23.12.11

Desmancha-prazeres do natal (conto da época)


In http://cronicasolitario.blogs.sapo.pt/arquivo/pai%20natal%20caido.JPG
Montado na irreverência, crescia-lhe um suplício indomável, consumido que estava pelo azedume, quando se aproximava o natal. Naquele ano tomara uma resolução: haveria de coalhar o natal a uns quantos. Criancinhas, de preferência.
O alvo era o pai natal. Diziam-lhe que faz parte da fantasia. O imaginário infantil embacia-se na penumbra dos desgostos se não vier atrelado a utopias. Nem que sejam estéreis, como o são as utopias. Diziam-lhe: são precisas fantasias que convoquem a imaginação das crianças, que desatem a excitação que as traz em saudável desassossego na contagem dos dias que faltam para a visita do anafado barbudo em ridículo traje vermelho. Não dizem os poetas que um pedaço de fantasia salga a existência com uns dedos de gourmet?

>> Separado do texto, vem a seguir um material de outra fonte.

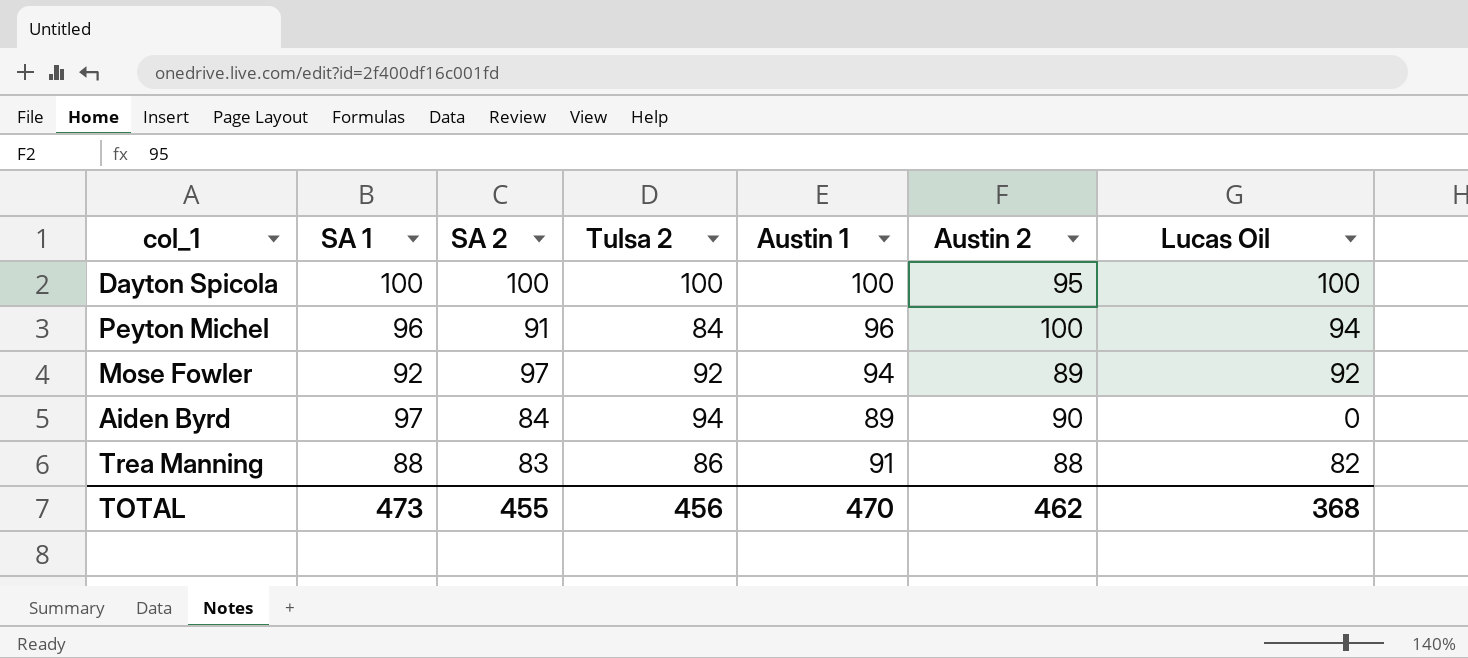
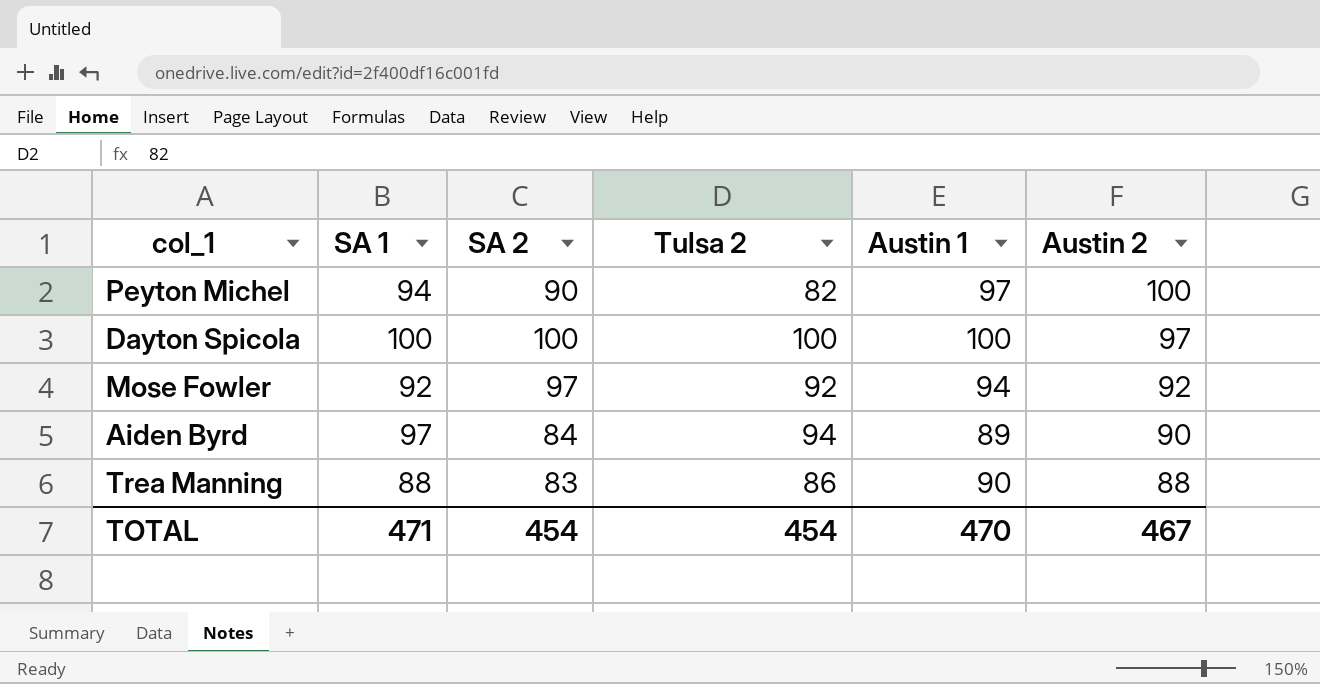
row order: none -> Austin 2 descending
column Lucas Oil | position: 7 -> none
Peyton Michel | SA 1: 96 -> 94
Peyton Michel | SA 2: 91 -> 90
Peyton Michel | Tulsa 2: 84 -> 82
Peyton Michel | Austin 1: 96 -> 97
Dayton Spicola | Austin 2: 95 -> 97
Mose Fowler | Austin 2: 89 -> 92
Trea Manning | Austin 1: 91 -> 90
TOTAL | SA 1: 473 -> 471
TOTAL | SA 2: 455 -> 454
TOTAL | Tulsa 2: 456 -> 454
TOTAL | Austin 2: 462 -> 467

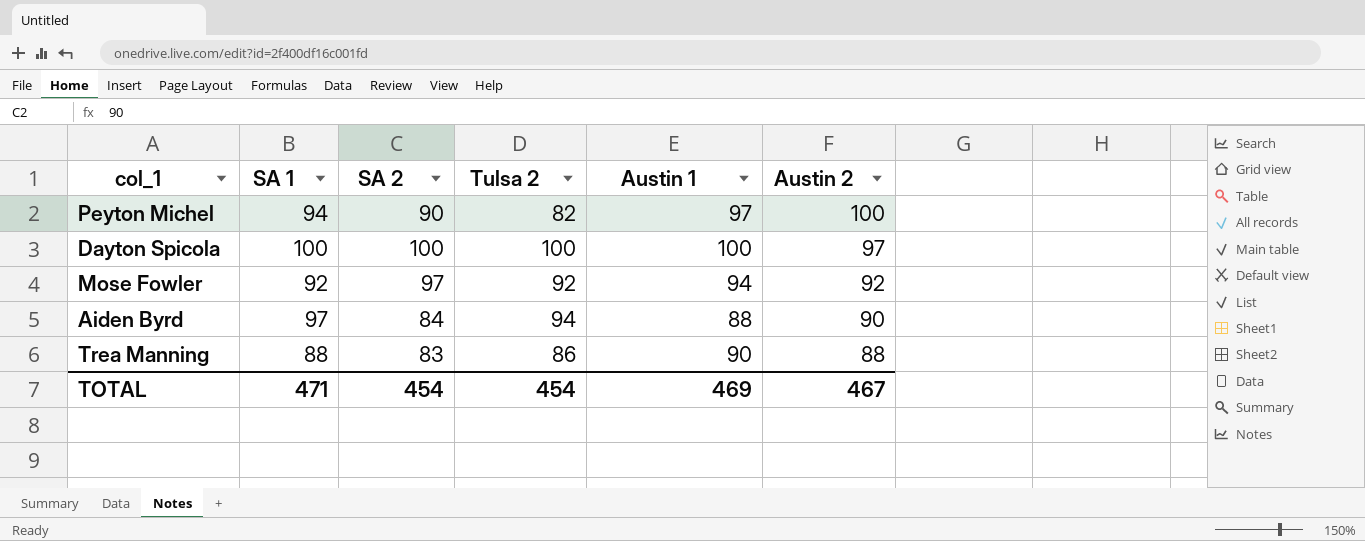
Aiden Byrd | Austin 1: 89 -> 88
TOTAL | Austin 1: 470 -> 469

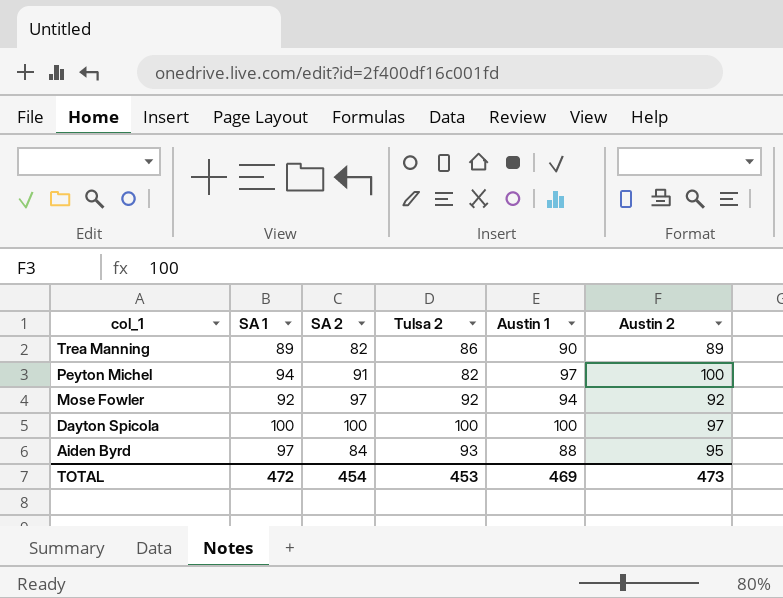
row order: Austin 2 descending -> col_1 descending
Trea Manning | SA 1: 88 -> 89
Trea Manning | SA 2: 83 -> 82
Trea Manning | Austin 2: 88 -> 89
Peyton Michel | SA 2: 90 -> 91
Aiden Byrd | Tulsa 2: 94 -> 93
Aiden Byrd | Austin 2: 90 -> 95
TOTAL | SA 1: 471 -> 472
TOTAL | Tulsa 2: 454 -> 453
TOTAL | Austin 2: 467 -> 473

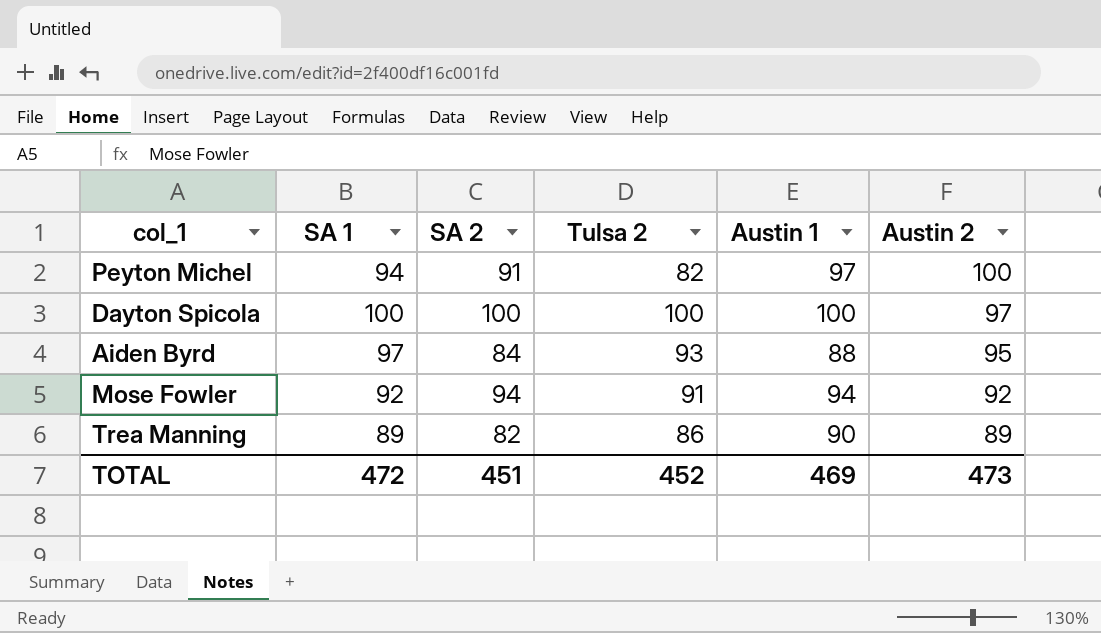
row order: col_1 descending -> Austin 2 descending
Mose Fowler | SA 2: 97 -> 94
Mose Fowler | Tulsa 2: 92 -> 91
TOTAL | SA 2: 454 -> 451
TOTAL | Tulsa 2: 453 -> 452

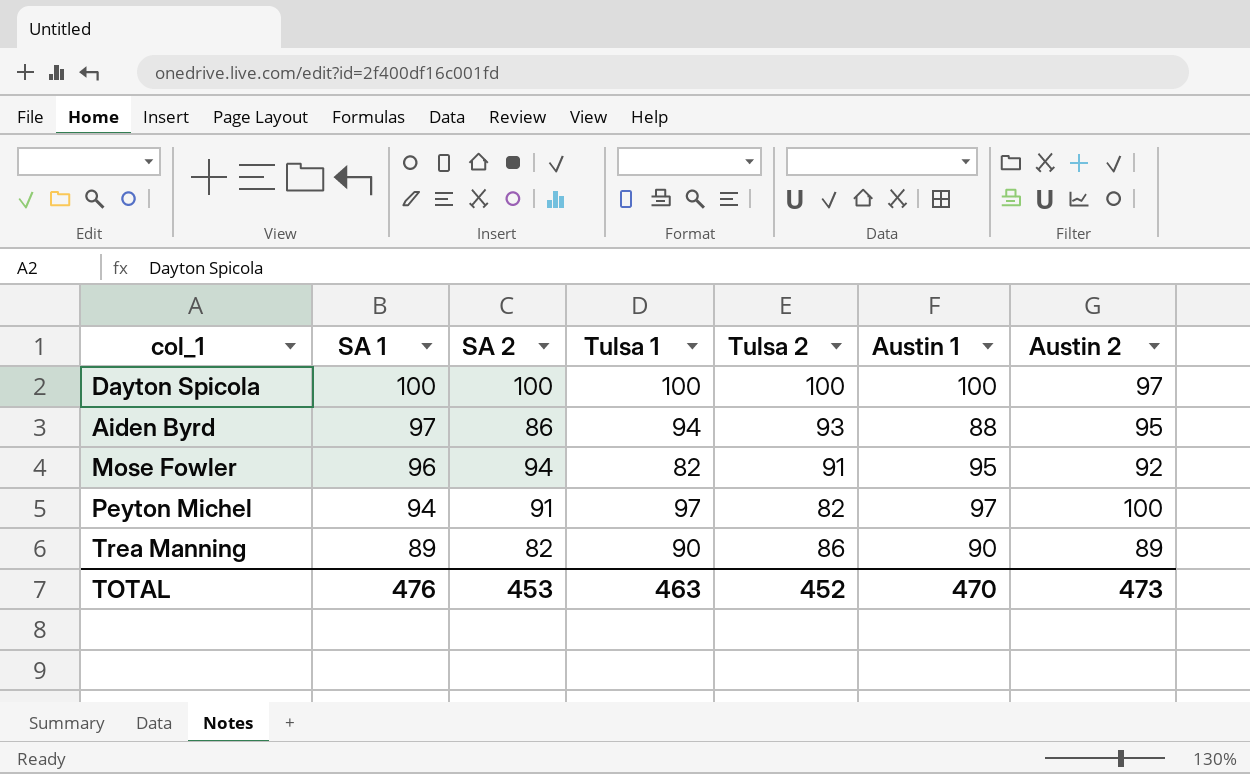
row order: Austin 2 descending -> SA 1 descending
column Tulsa 1 | position: none -> 4
Aiden Byrd | SA 2: 84 -> 86
Mose Fowler | SA 1: 92 -> 96
Mose Fowler | Austin 1: 94 -> 95
TOTAL | SA 1: 472 -> 476
TOTAL | SA 2: 451 -> 453
TOTAL | Austin 1: 469 -> 470

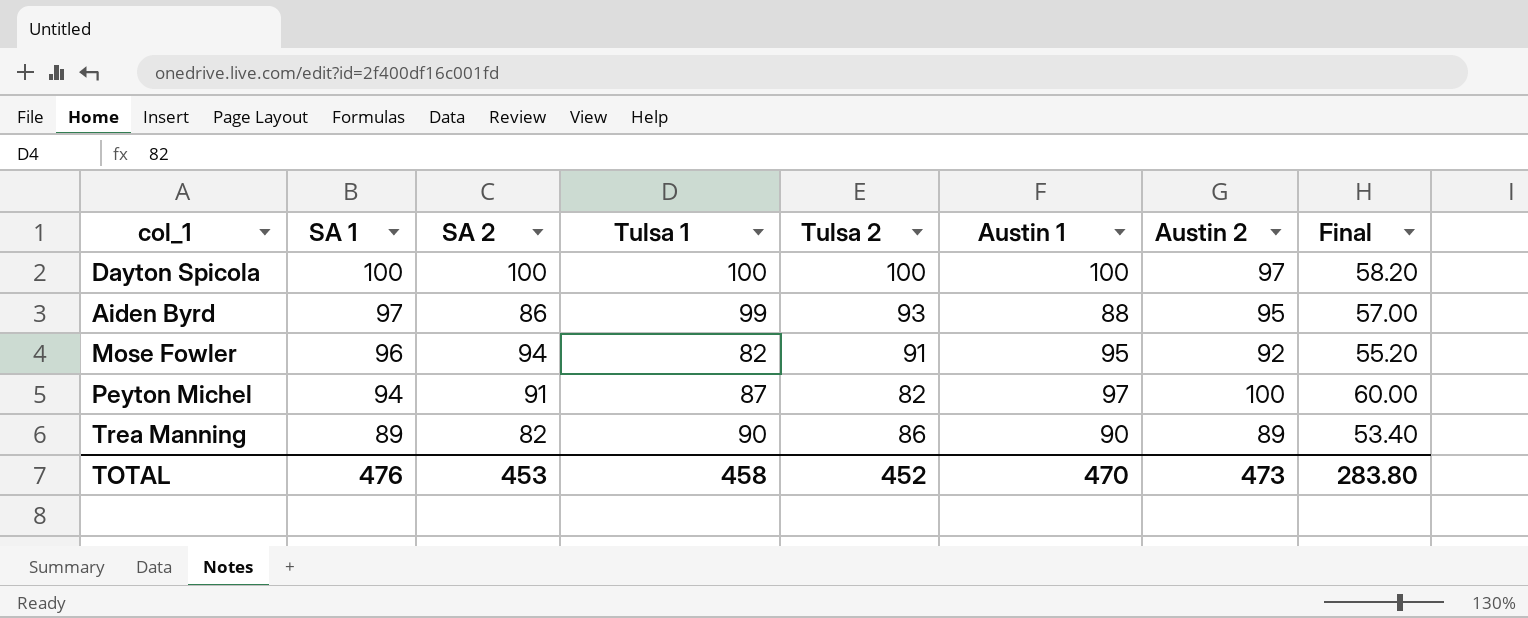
column Final | formula: none -> [Austin 2] * 0.6
Aiden Byrd | Tulsa 1: 94 -> 99
Peyton Michel | Tulsa 1: 97 -> 87
TOTAL | Tulsa 1: 463 -> 458

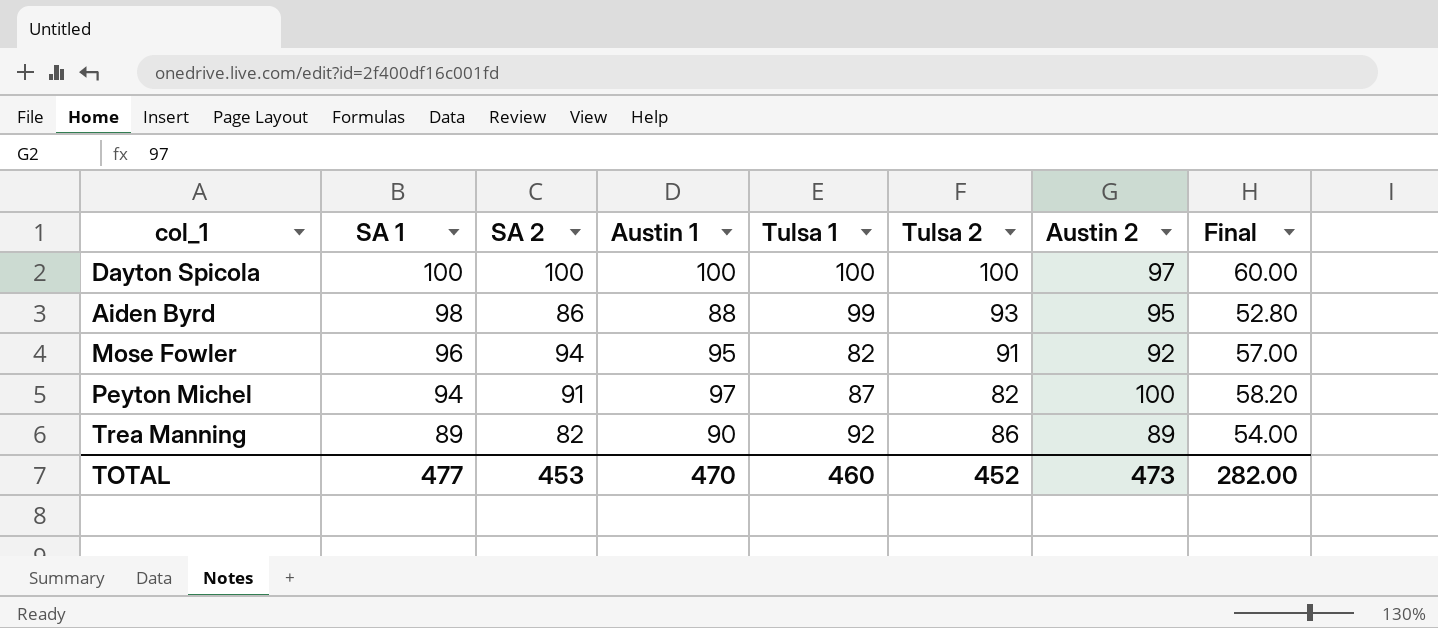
column Austin 1 | position: 6 -> 4
column Final | formula: [Austin 2] * 0.6 -> [Austin 1] * 0.6
Aiden Byrd | SA 1: 97 -> 98
Trea Manning | Tulsa 1: 90 -> 92
TOTAL | SA 1: 476 -> 477
TOTAL | Tulsa 1: 458 -> 460
TOTAL | Final: 283.80 -> 282.00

Irreverente, mais naquele ano do que outrora, não se convencia com a bondade das explicações. Montou um plano com requintes de terrorista. De mão dada com um amigo tão iracundo quanto ele e especialista em ser intruso nos computadores dos outros. A pesquisa levou noites a fio, com uma montanha de algoritmos e uma parafernália de equipamento para decifrar códigos-fonte e palavras-chave. No último dia da escola, quando as criancinhas ligaram computadores, um anúncio sonoro e com cores garridas apresentava um pai natal. As crianças arregalaram os olhos e os professores ficaram atónitos (até o som que saía dos altifalantes dos computadores era propositadamente estridente). Em trinta segundos, o pai natal despiu a fatiota e tornou-se num esqueleto que se desfez em cinzas. As cinzas tomaram conta do ecrã inteiro. Em pano de fundo, uma letras em amarelo fluorescente advertiam: “o pai natal” (assim, em minúsculas) “não existe!
No final da quadra, estava orgulhoso da proeza. Varrer patranhas do imaginário é um contributo para o avanço da espécie (ou da sociedade que é o espelho temporário da espécie). O pior estava para vir. Com o fim do ano a rasgar a derradeira folha do calendário, as autoridades policiais fizeram busca domiciliária. Passou o fim do ano nos calabouços. Nem assim se arrependeu, ele que tinha a queda para os heroísmos fátuos.